EXERCISE INSTRUCTIONS
Every entry is to be restated exactly; pictures are not part of the copy.
══ DATA EXTRACTS
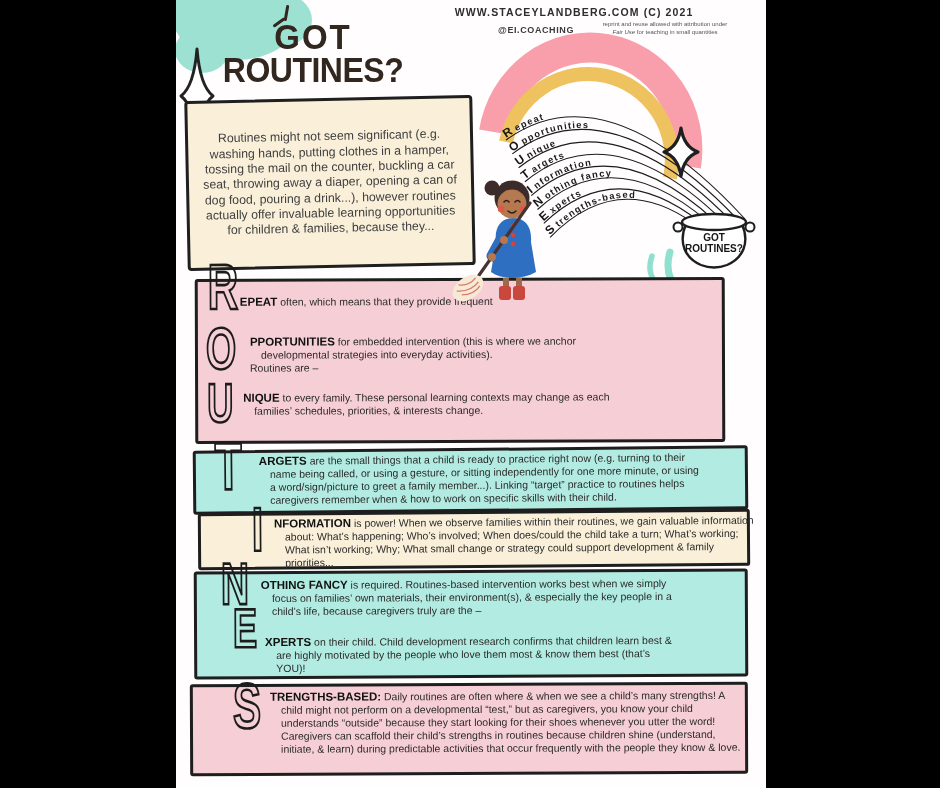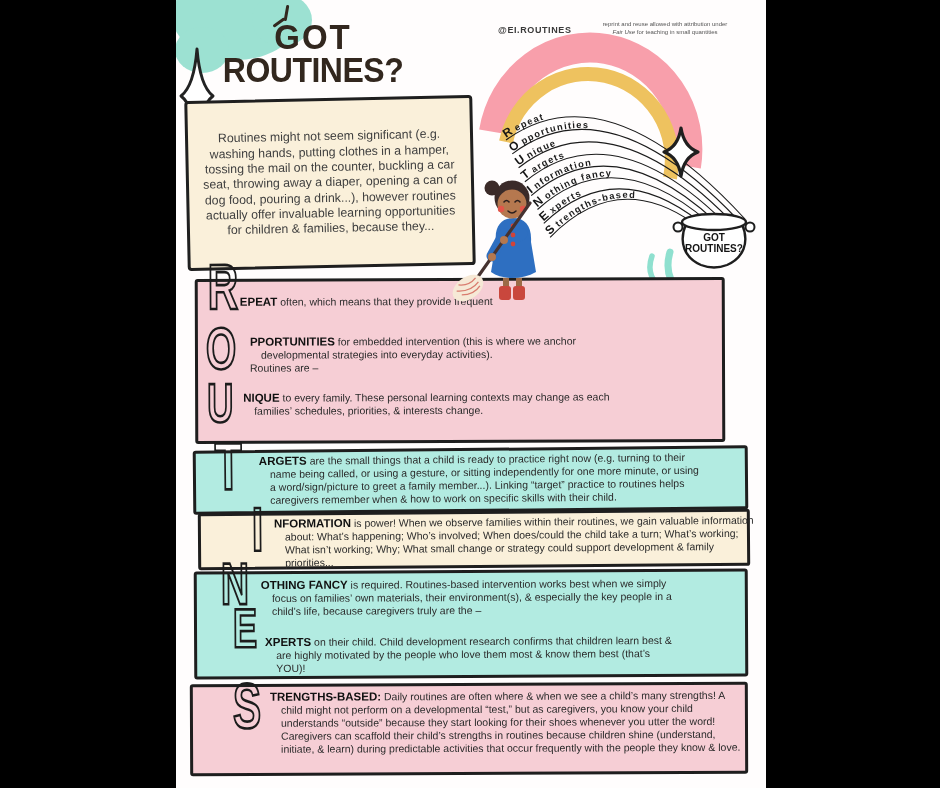--- a/index.html
+++ b/index.html
@@ -74,6 +74,7 @@
       <path d="M 19,3 Q 22,40 35,50 Q 22,60 19,97 Q 16,60 3,50 Q 16,40 19,3 Z" fill="#ffffff" stroke="#222222" stroke-width="3" stroke-linejoin="round"></path>
     </svg>
 
+    <div class="site-url">WWW.STACEYLANDBERG.COM (C) 2021</div>
     <div class="handle">@EI.ROUTINES</div>
     <div class="notice">
       <span>reprint and reuse allowed  with attribution under</span><br>

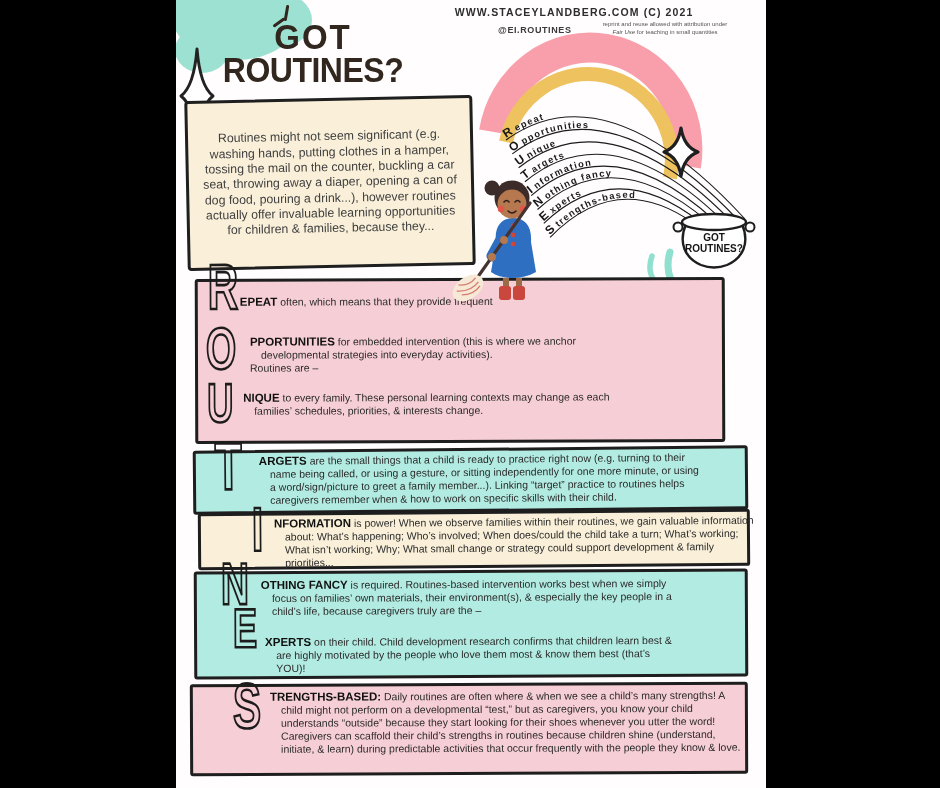--- a/index.html
+++ b/index.html
@@ -75,7 +75,7 @@
     </svg>
 
     <div class="site-url">WWW.STACEYLANDBERG.COM (C) 2021</div>
-    <div class="handle">@EI.ROUTINES</div>
+    <div class="handle">@EI.COACHING</div>
     <div class="notice">
       <span>reprint and reuse allowed  with attribution under</span><br>
       <i>Fair Use</i><span> for teaching in small quantities</span>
════
EXPECTED OUTPUT
--- a/index.html
+++ b/index.html
@@ -74,6 +74,7 @@
       <path d="M 19,3 Q 22,40 35,50 Q 22,60 19,97 Q 16,60 3,50 Q 16,40 19,3 Z" fill="#ffffff" stroke="#222222" stroke-width="3" stroke-linejoin="round"></path>
     </svg>
 
+    <div class="site-url">WWW.STACEYLANDBERG.COM (C) 2021</div>
     <div class="handle">@EI.ROUTINES</div>
     <div class="notice">
       <span>reprint and reuse allowed  with attribution under</span><br>

--- a/index.html
+++ b/index.html
@@ -75,7 +75,7 @@
     </svg>
 
     <div class="site-url">WWW.STACEYLANDBERG.COM (C) 2021</div>
-    <div class="handle">@EI.ROUTINES</div>
+    <div class="handle">@EI.COACHING</div>
     <div class="notice">
       <span>reprint and reuse allowed  with attribution under</span><br>
       <i>Fair Use</i><span> for teaching in small quantities</span>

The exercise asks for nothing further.